Narenciye kullanılarak üretilen meyve suyu, marmelat, reçel, konserve gibi gıdalar işin bir başka katma değerli boyutu.Yine endüstriyel açıdan bakıldığında narenciye ürünlerinin kabuklarından elde edilen uçucu yağlardan kozmetik, gıda, kimya ve ilaç gibi pek çok sanayi dalında yararlanılıyor.
Brezilya, tüm endüstriyel narenciye ürünleri ihracatından yılda 2 milyar doların üzerinde kazanç sağlarken. Türkiye ise 40 Milyon dolar civarındadır. Çünkü Türkiye’de narenciye işleme sanayisi henüz emekleme safhasındadır.
Belçika ve Hollanda'da narenciye üretimi bulunmamasına rağmen. Ancak narenciye ürünlerinden elde edilen meyve suyu ihracatından Belçika yılda 850 milyon dolar, Hollanda ise 710 milyon dolar gelir elde ediyor. Arjantin sadece limon suyu ihracatından 180 milyon dolar gelir sağlıyor. Türkiye’nin ise bu meyve sularının ihracatından sağladığı kazanç sadece 15 milyon dolardır.

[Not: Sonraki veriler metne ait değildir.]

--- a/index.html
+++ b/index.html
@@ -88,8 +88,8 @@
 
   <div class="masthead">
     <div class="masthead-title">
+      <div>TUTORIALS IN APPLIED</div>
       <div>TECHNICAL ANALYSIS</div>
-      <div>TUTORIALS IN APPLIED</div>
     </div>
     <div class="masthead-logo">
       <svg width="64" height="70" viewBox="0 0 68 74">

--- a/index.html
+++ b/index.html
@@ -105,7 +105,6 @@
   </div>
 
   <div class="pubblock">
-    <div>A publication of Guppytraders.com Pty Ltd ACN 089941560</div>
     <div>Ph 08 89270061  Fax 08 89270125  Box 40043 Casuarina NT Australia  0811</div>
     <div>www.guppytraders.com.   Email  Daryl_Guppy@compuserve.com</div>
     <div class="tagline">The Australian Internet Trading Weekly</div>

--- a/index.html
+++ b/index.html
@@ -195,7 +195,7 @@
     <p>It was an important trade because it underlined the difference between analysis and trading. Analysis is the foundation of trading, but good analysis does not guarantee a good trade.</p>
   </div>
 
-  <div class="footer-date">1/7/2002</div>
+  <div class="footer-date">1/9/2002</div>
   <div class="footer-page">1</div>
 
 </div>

Narenciye üretiminin Türkiye’den daha az olduğu Arjantin'in uçucu yağ ihracatı yıllık 200 milyon doları bulurken, Türkiye'nin bu pastadan aldığı pay yalnızca 500 bin dolar. Hatta uçucu yağ için 1,3 milyon dolarlık ithalatımız bulunuyor.

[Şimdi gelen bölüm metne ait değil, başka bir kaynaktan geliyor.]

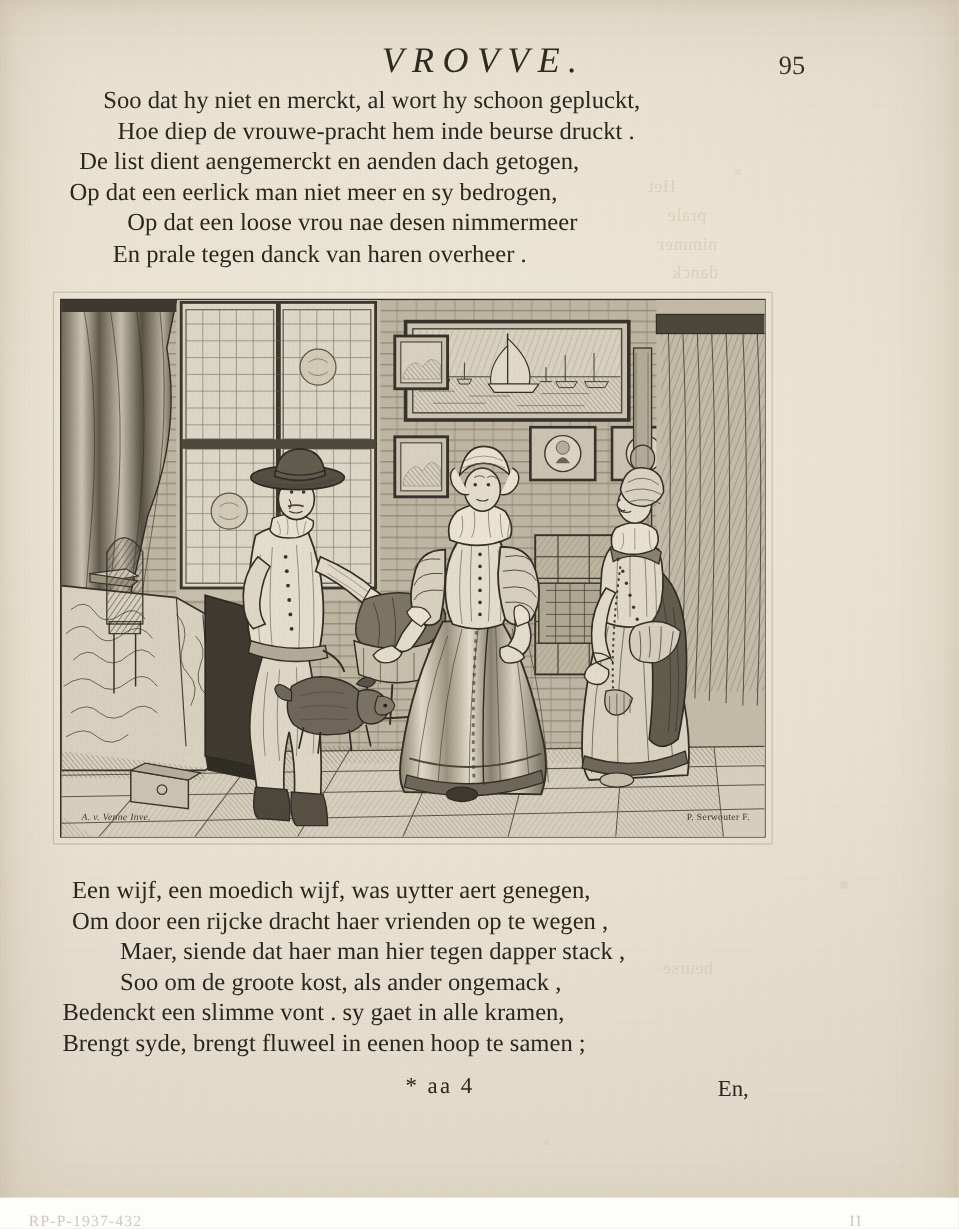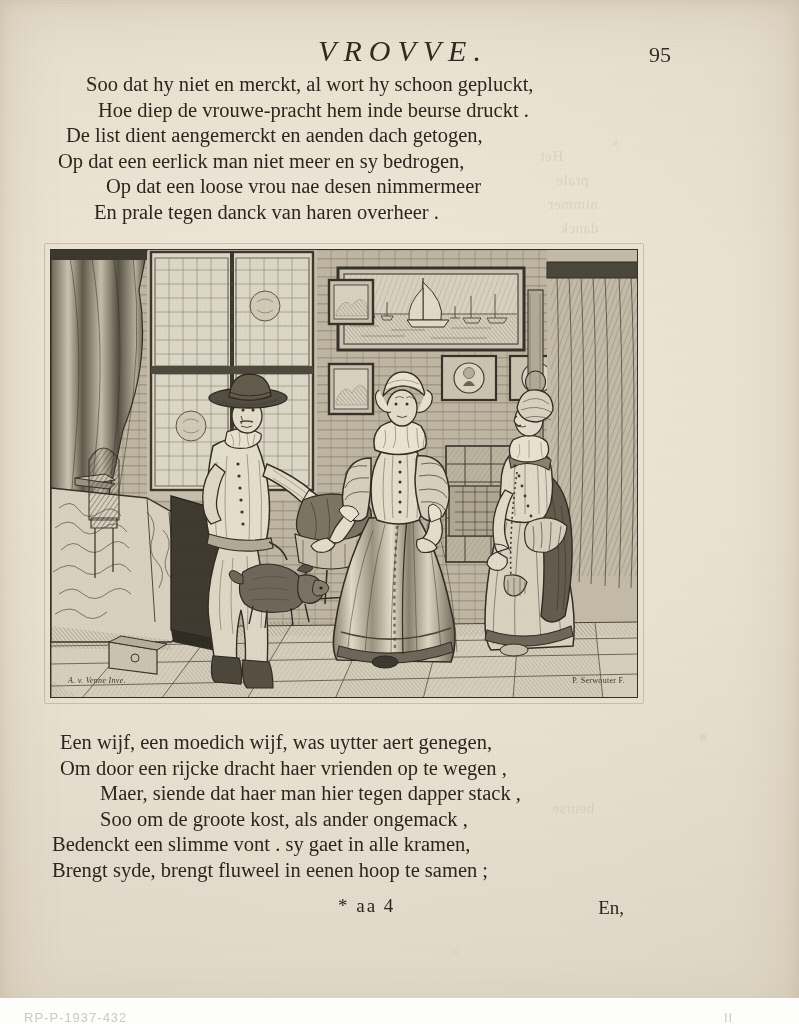--- a/index.html
+++ b/index.html
@@ -70,7 +70,7 @@
   }
   .pencil-note{
     position:absolute;
-    font-family:Liberation Sans, sans-serif;
+    font-family:Liberation Serif, serif;
     font-size:13px;
     color:#cfc9bb;
     letter-spacing:1px;

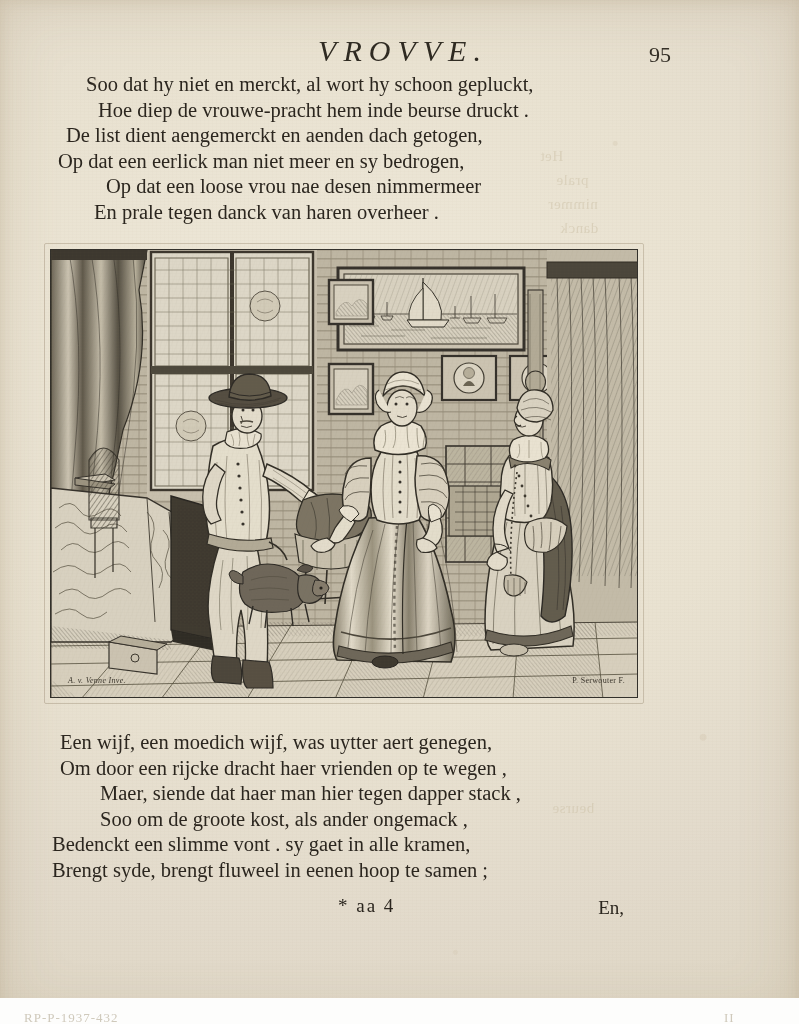--- a/index.html
+++ b/index.html
@@ -79,7 +79,7 @@
     height:14px;
   }
   .pencil-left{ left:24px; top:1010px; }
-  .pencil-right{ left:724px; top:1010px; }
+  .pencil-right{ left:708px; top:1010px; }
 
   
   .header{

Narenciye üretiminde ilk 10 ülke arasında yer almamıza rağmen, narenciye meyve suyu konsantresini ithal ediyoruz. Kendi portakal, mandalina ve limonumuz dururken narenciye ürünü meyve suları için konsantre ithalatına yıllık ortalama 12 milyon dolar ödediğimizi belirtmek isterim.
Ülke olarak Tarıma karşı ilginin artması için;
-
Genç nüfus tarımsal üretime özendirilmeli ve teşvik edilmeli. Çiftçilik cazip ve karlı hale getirilmesi gerekmektedir.
-
Tarım arazilerinin tarım amacı dışında kullanılmaması ve parçalı dağınık yapısına yönelik düzenlemelerin yapılması gerekmektedir.
-
Ekolojik olan yerli ve yerel tohumlar korunmalı, ıslah edilerek kuraklığa ve hastalıklara dayanıklı hale getirilmeli.
-
Üreticiler gübre, ilaç kullanımı ve sulamada bilgilendirilmeli ve yönlendirilmelidir.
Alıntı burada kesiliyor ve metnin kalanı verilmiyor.